Через некоторое время они перестали прятаться в чулан. Когда раздавался вой сирен, он спускался в кухню и сидел там с матерью — и с отцом, если тот был дома. Дверь чулана стояла открытой, и иногда внутри на всякий случай горела лампа.
Потом, когда начались настоящие бомбежки, отец выходил на крыльцо посмотреть и брал его с собой.
Самолеты появлялись с востока и летели над домами так высоко, что их не было видно — только слышался неровный гул моторов, точно зудело в голове. Почти каждую ночь небо на западе озарялось огнем пожаров и дома поселков вставали вокруг темными силуэтами, совсем безжизненные, если бы не тихие оклики из дверей и окон. Казалось, горит горизонт — по небу разливалась тусклая воспаленная краснота. Поперек нее метались лучи прожекторов, а иногда слышно было, как рвутся снаряды зенитных орудий — словно вверху кто-то постукивал.

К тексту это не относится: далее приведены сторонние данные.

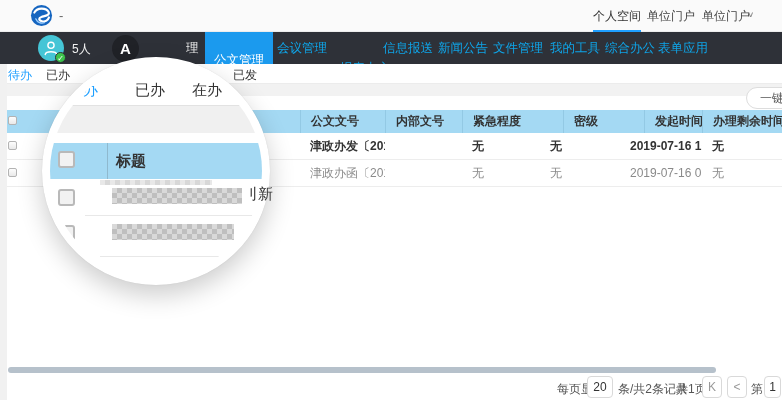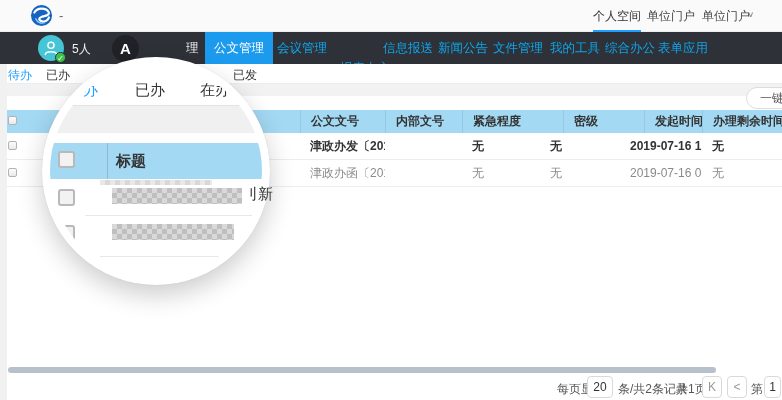"公文管理" .nav-item.active { padding: 0 9px -> 12px 9px }
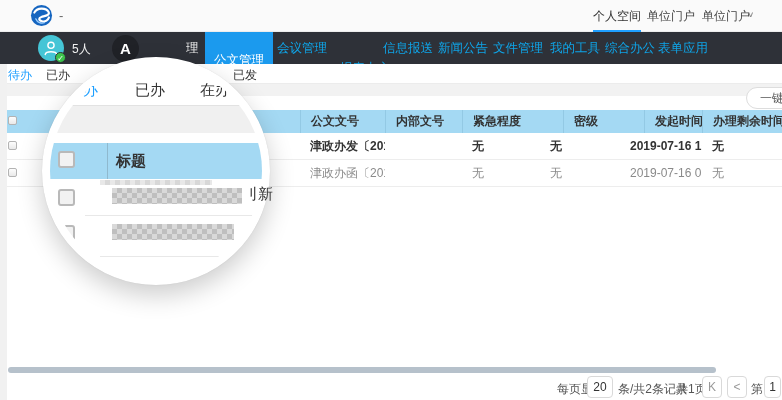"在办" span.mag-tab { left: 150px -> 142px }
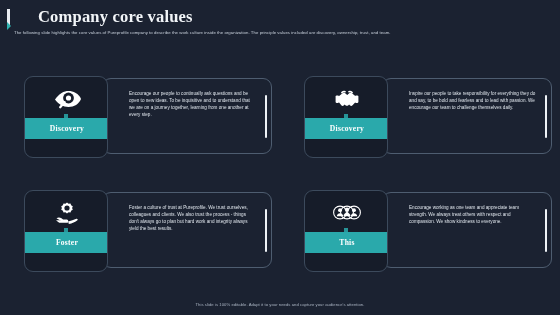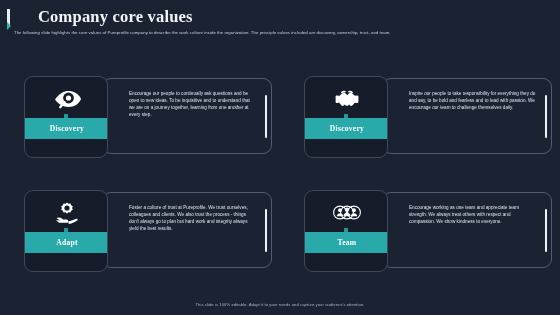"Adapt" span.card-label { text: Adapt -> Foster }
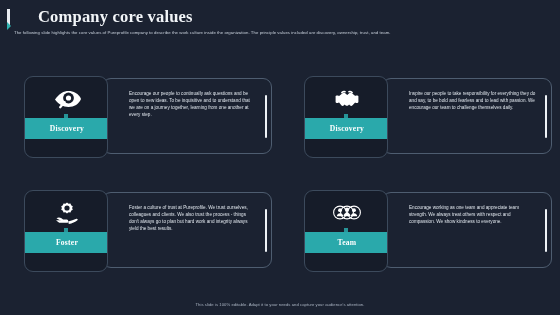"Team" span.card-label { text: Team -> This }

Как-то отец повез Колина на автобусе в город. Они добирались туда почти час, петляя по узким проселкам между фермами и крохотными деревушками. Потом автобус влез на гребень холма, и они увидели — все еще в отдалении — город на крутом каменном обрыве. Его шпили и башни сверкали в солнечных лучах.
Разрушения они заметили, только когда миновали окраины и переехали через реку. Заводы были целы, их трубы все еще поднимались к небу. Пострадали одни жилые кварталы. Улица за улицей лежали в развалинах, и автобус часто останавливался, пережидая, пока рабочие с лопатами кончат разгребать мусор. А иногда они показывали объезд через какой-нибудь узкий пролом.
Из развалин поднимался дым. Кое-где кучками стояли люди, они смотрели на рухнувшие балки и провалы окон своих бывших жилищ.
В центре города собор и окружавшие его старинные кирпичные здания еще стояли. Высокий черный шпиль уходил в небо на самой вершине холма, открытый со всех сторон. Но он был цел, и только в черных от въевшейся сажи камнях желтели свежие щербины, точно собор поразила неизвестная болезнь и покрыла его желтой сыпью. Несколько окон было разбито, и какие-то женщины внутри подбирали стекло.
— Его не развалить, — сказал отец. — Надежно, как крепость. За него беспокоиться нечего.